Performance

La performance des entreprises en Lorraine

Premières étapes pour inverser la courbe Le dernier tableau de bord du CESEL n’incite pas à l’euphorie : baisse de l’utilisation des capacités de production, des exportations (-8,4 % en un an), des mises en chantier de logements (-18 %), de l’emploi du secteur privé (-1,2 %, -2,8 % dans l’industrie, contre -0,9 % pour […]

Premières étapes pour inverser la courbe

Le dernier tableau de bord du CESEL n’incite pas à l’euphorie : baisse de l’utilisation des capacités de production, des exportations (-8,4 % en un an), des mises en chantier de logements (-18 %), de l’emploi du secteur privé (-1,2 %, -2,8 % dans l’industrie, contre -0,9 % pour la France). Et pourtant, nos contacts avec les entreprises lorraines montrent qu’elles ont des idées, voire des projets de développement ou d’amélioration de leurs performances : nouveaux services, produits innovants, ventes par internet, contrôle de gestion on-line, croissance externe…

Qu’est-ce qui empêche les chefs d’entreprise de les mettre en œuvre ?

La première cause que nous constatons : le patron doit faire face aux préoccupations quotidiennes et ne peut consacrer le temps nécessaire à la réflexion et à l’organisation du projet.
Les autres causes : il n’a pas les ressources humaines sur qui s’appuyer, sa situation financière ne lui permet pas d’allouer les moyens suffisants au projet.
Le suivi
: le projet une fois lancé, il faudra définir et valider les étapes, préparer et conforter les prises de décision, coordonner les intervenants. La résistance au changement : la communication autour du projet, la motivation ou la formation des équipes consomment également beaucoup d’énergie.
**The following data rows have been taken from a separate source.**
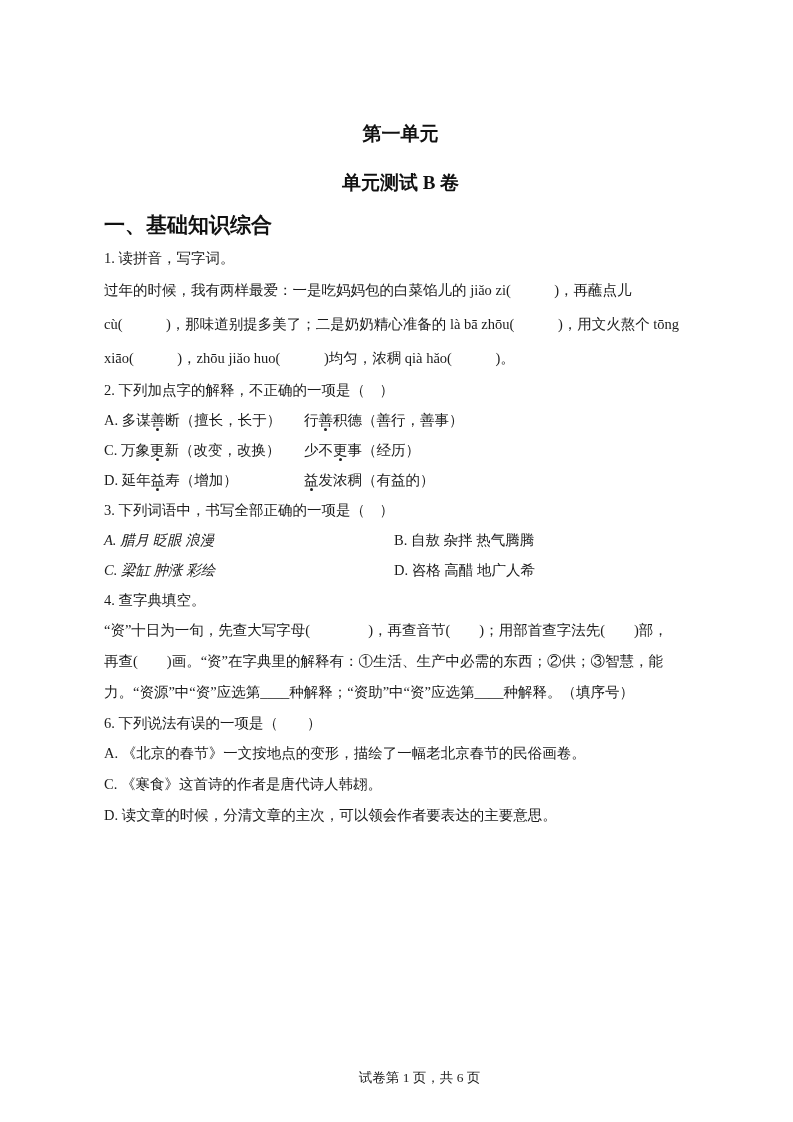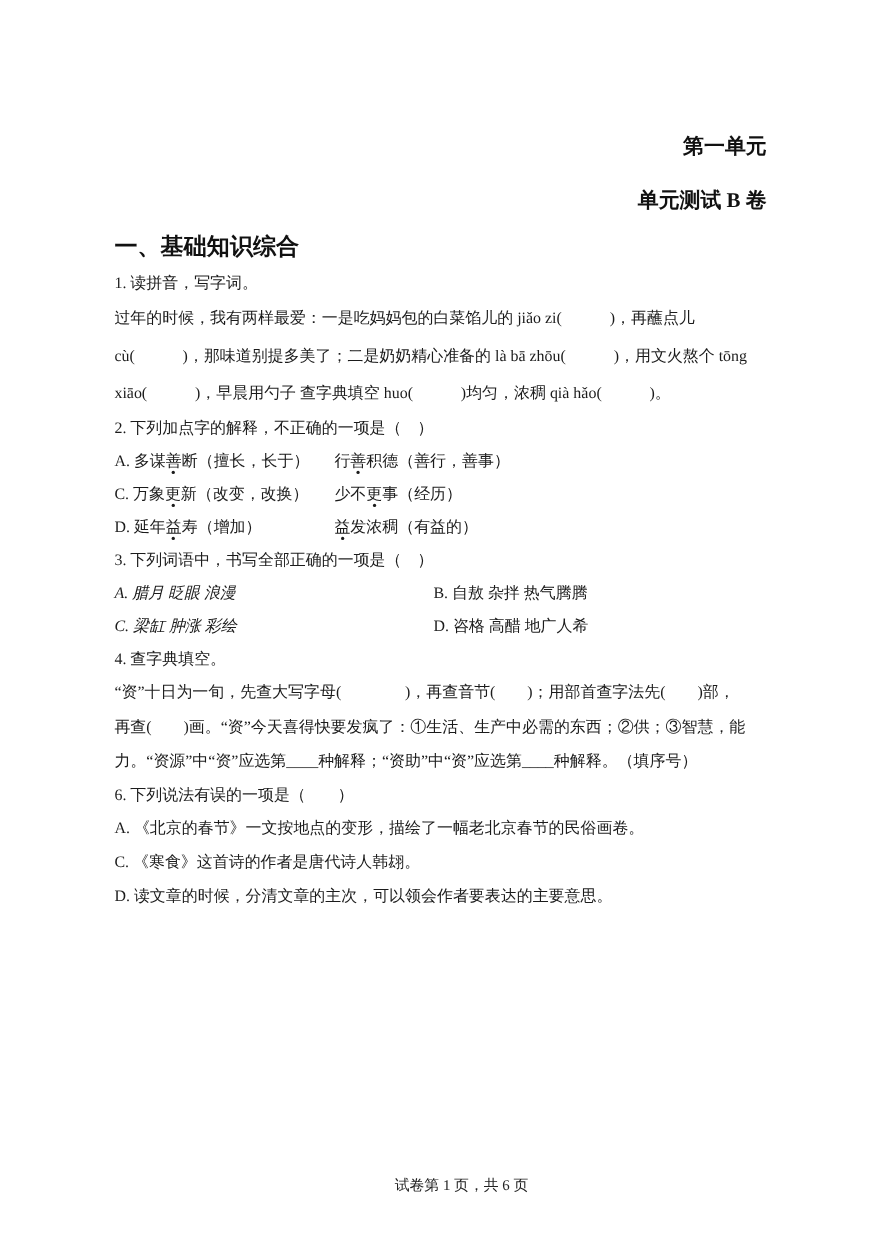"第一单元" .title { text-align: right -> center }
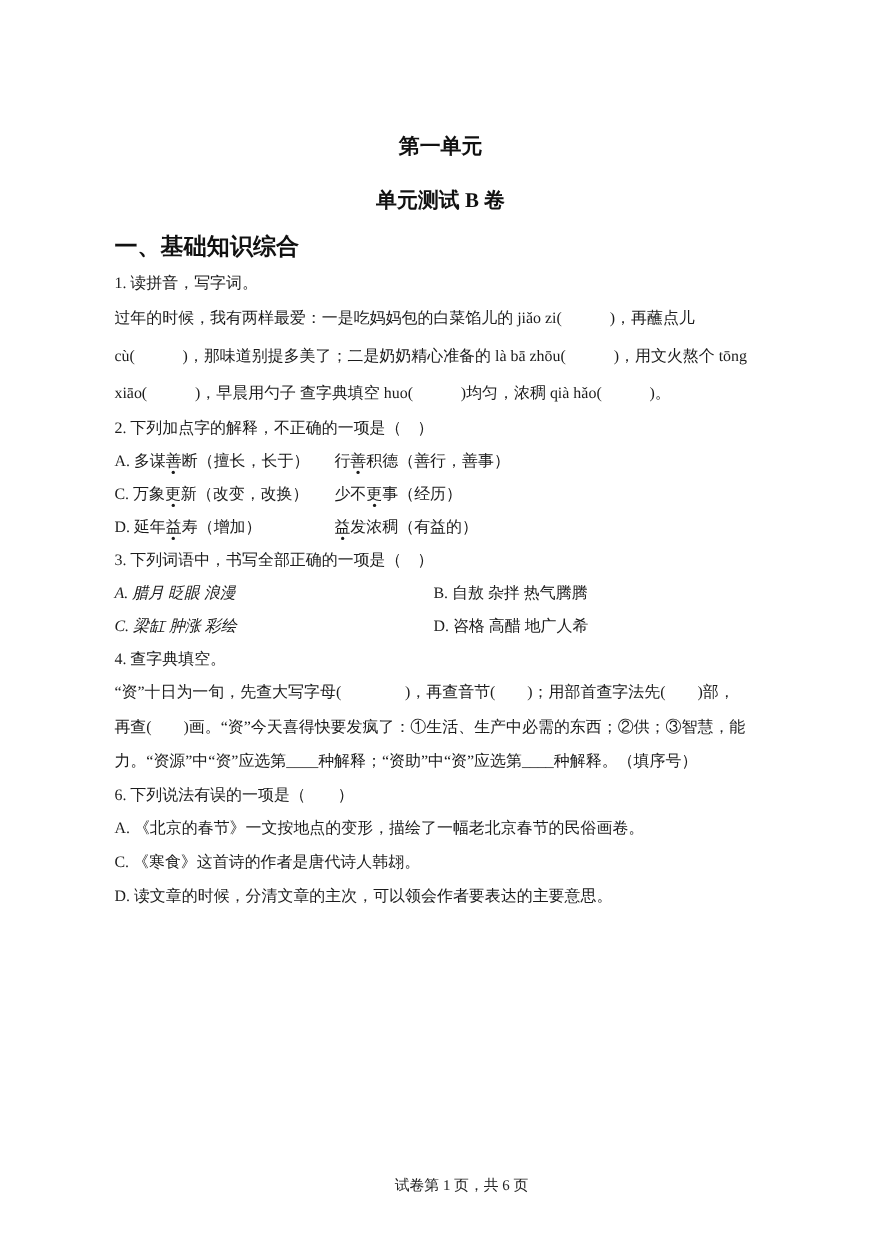"xiāo( )，早晨用勺子 查字典填空 huo( )均匀，浓稠" p.line { text: 早晨用勺子 查字典填空 -> zhōu jiǎo }
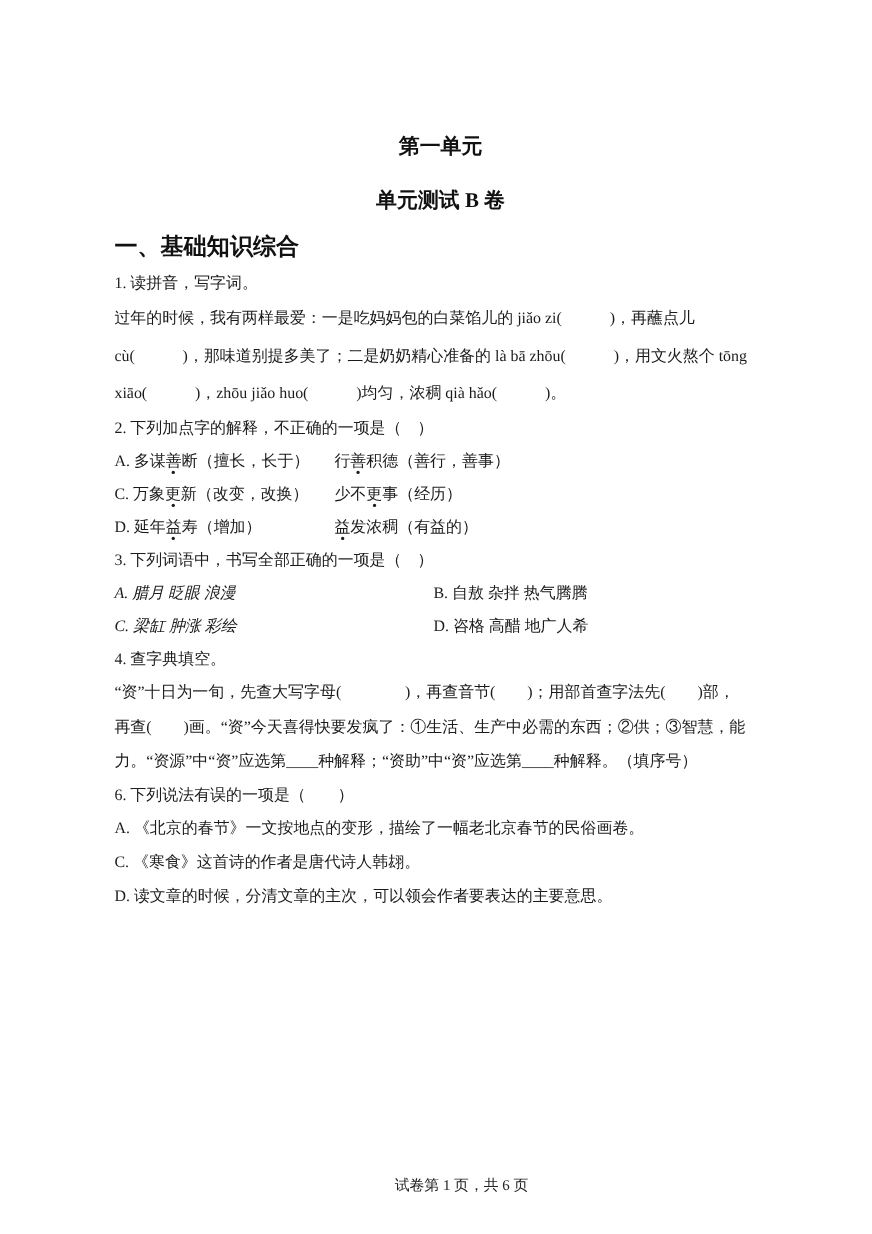"再查(" p.line { text: 今天喜得快要发疯了 -> 在字典里的解释有 }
Premier axe fondamental : l’auto-évaluation

L’entreprise a d’autant plus de chance de réussir son projet d’amélioration ou de développement qu’elle maîtrise sa gestion, on ne peut améliorer que ce que l’on mesure. Pour ce faire, trois étapes sont nécessaires :
Mesurer
les coûts, la rentabilité et les seuils critiques par activité, par produit ou par service, en privilégiant une analyse entre coûts directs, fixes et variables, et coûts indirects, généralement fixes, et en s’appuyant sur des systèmes adaptés et des tableaux de bord.
Fixer
des objectifs supportés par des plans d’action et des indicateurs d’avancement et de résultat qu’on suivra dans le tableau de bord. Assurer la cohérence entre ERP (Enterprise Ressource Planning), système comptable et vision de l’entreprise, entre mesure des résultats globaux et par activité, par produit ou par affaire.
Cette auto-connaissance permet d’éclairer les choix, de fixer les priorités, notamment pour allouer les ressources, et de faciliter les prises de décision et la communication avant et pendant le projet. Une expérience récente nous montre qu’au moment d’engager une réorganisation cruciale pour l’entreprise, l’absence de tableau de bord et d’informations de gestion, ou leur manque de fiabilité, complique singulièrement la prise de décision et le lancement du projet.

Deuxième axe : l’accompagnement

Ces fondements étant en place, et si les obstacles ci-dessus ne sont pas entièrement levés, le chef d’entreprise peut mobiliser des ressources temporaires et ciblées sur son besoin. Cet accompagnement apporte d’abord du temps d’analyse, de coordination, de formation, de mise en œuvre, mais aussi des compétences venant compléter celles de l’entreprise ainsi que de la méthodologie sur la conduite du projet. Quant à l’obstacle financier, il peut souvent être levé par des aides sur l’accompagnement lui-même ou sur l’ensemble du projet, accompagnement compris.
Le choix de la structure d’accompagnement doit bien sûr se faire sur sa capacité à prendre en charge l’ensemble des aspects de consolidation, voire de mise en place, des outils de gestion, de recherche des supports financiers, d’intégration et amélioration des processus opérationnels, de motivation des équipes et de gestion du changement.